Description:
This visualization illustrates the implementation of the flow field pathfinding technique commonly used in computer games. In most game implementations, NPC agents would follow a shortest distance path to get to a specific goal (e.g., players) either through the use of Dijkstra or A* shortest path algorithm. However, when there are thousands of agents with the same (or different) goals this can dramatically increase overhead as thousands of shortest path algorithms are being run at the same time.
This is where the flow field algorithm comes in, it aims to partition a plane into equally-sized grids where each tile of the grid stores summary information to the next adjacent tile that is closest towards the goal.

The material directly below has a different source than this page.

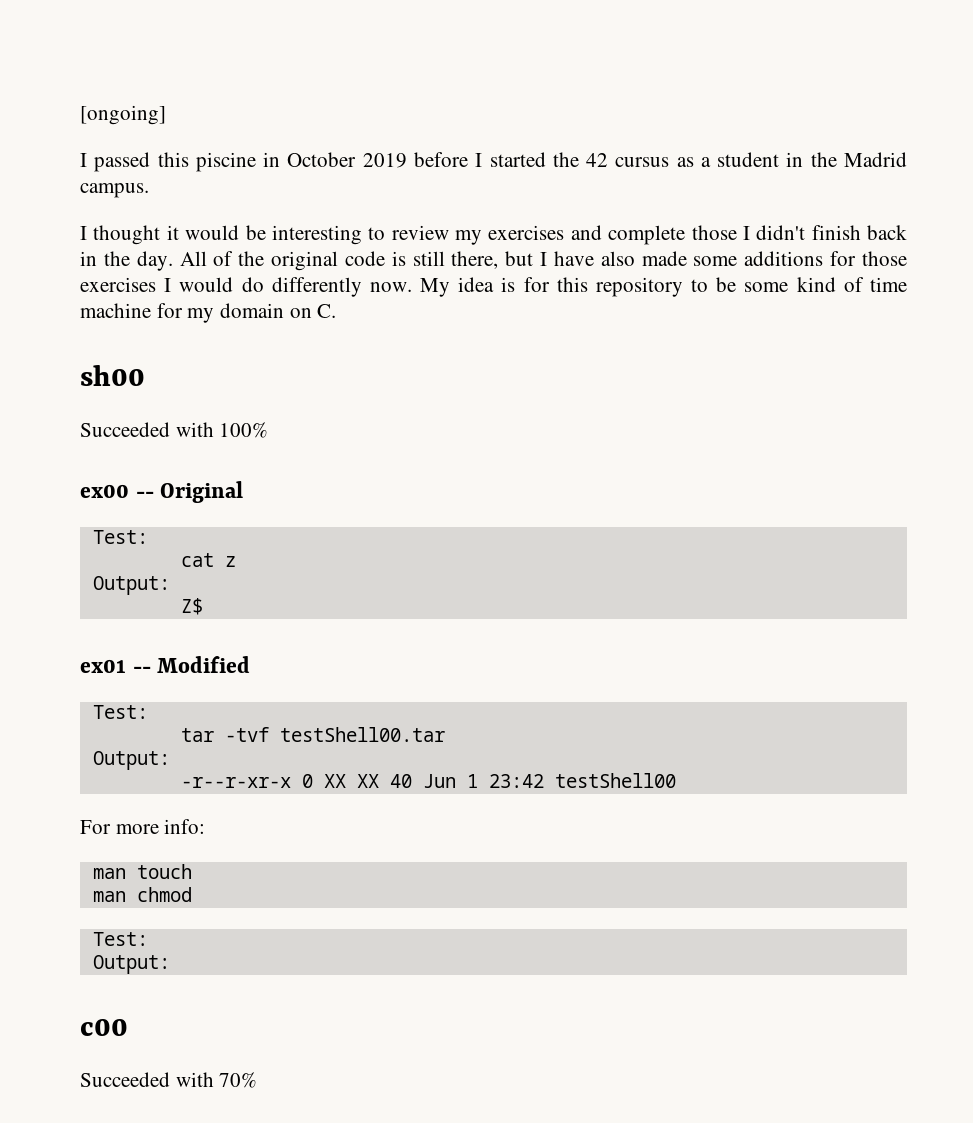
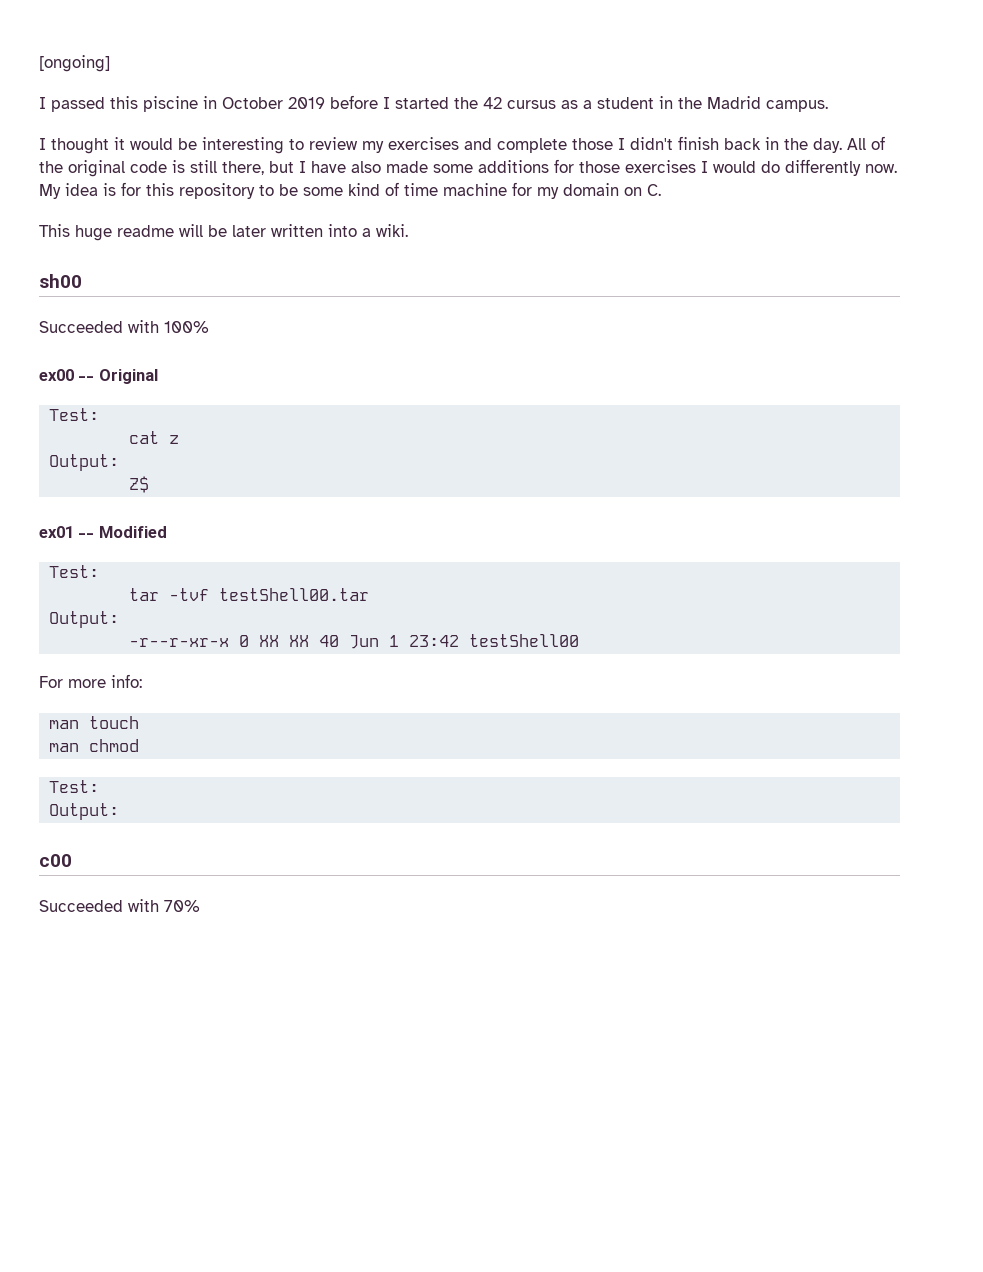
(337, 311) none -> [39,224,408,241] // This huge readme will be later written into a wiki.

The flow field algorithm achieves this by making use of intermediary graphs:
- Cost Field
- Integration Field
Each cell holds a movement cost to enter it. Low = easy terrain, high = difficult, 255 = impassable.
Cost Field (5×5):
+----+----+----+----+----+
| 1 | 1 | 255| 1 | 1 |
+----+----+----+----+----+
| 1 | 5 | 255| 5 | 1 |
+----+----+----+----+----+
| 1 | 1 | 255| 1 | 1 |
+----+----+----+----+----+
| 1 | 2 | 2 | 2 | 1 |
+----+----+----+----+----+
| 1 | 1 | 1 | 1 | G |
+----+----+----+----+----+
Legend: 1 = open ground, 5 = rough terrain, 255 = wall, G = goal
cost_field = [
[ 1, 1, 255, 1, 1],
[ 1, 5, 255, 5, 1],
[ 1, 1, 255, 1, 1],
[ 1, 2, 2, 2, 1],
[ 1, 1, 1, 1, 0], # 0 = goal
]Starting from a goal it navigates through all the cell using Dijkstra Algorithm to iteratively/recursively propagates the accumulated weights (based off the cost-field) outwards.
Integration Field (5×5):
+----+----+----+----+----+
| 10 | 9 | ∞ | 7 | 6 |
+----+----+----+----+----+
| 9 | 13 | ∞ | 11 | 5 |
+----+----+----+----+----+
| 8 | 7 | ∞ | 4 | 4 |
+----+----+----+----+----+
| 7 | 5 | 4 | 3 | 3 |
+----+----+----+----+----+
| 6 | 5 | 4 | 3 | 0 |
+----+----+----+----+----+
Legend: 0 = goal, ∞ = impassable (wall)
integration_field = [
[ 10, 9, float('inf'), 7, 6],
[ 9, 13, float('inf'), 11, 5],
[ 8, 7, float('inf'), 4, 4],
[ 7, 5, 4, 3, 3],
[ 6, 5, 4, 3, 0], # 0 = goal
]Once these intermediary graphs are pre-computed, the flow-field algorithm make use of this to find the next_closest_tile() for each tiles based off the computed integration field. Therefore, agents would be able to query the next_closest_tile() and then proceed with their course of action, rather than running it's own shortest path algorithm.
- CMake 3.x or higher
- GCC (g++ 11 or higher)
- SDL3
# Clone the repository
git clone https://github.com/Hoksolinvan/flow_field_pathfinding.git
cd flow_field_pathfinding
# Create build directory and compile
mkdir build && cd build
cmake ..
make
# Run
./flow_field_pathfindingUntitled.design.mp4
This implementation can support up to 100_000 different agents in a 2D plane. Automatically generates and handles obstacle during the traversal for each agents.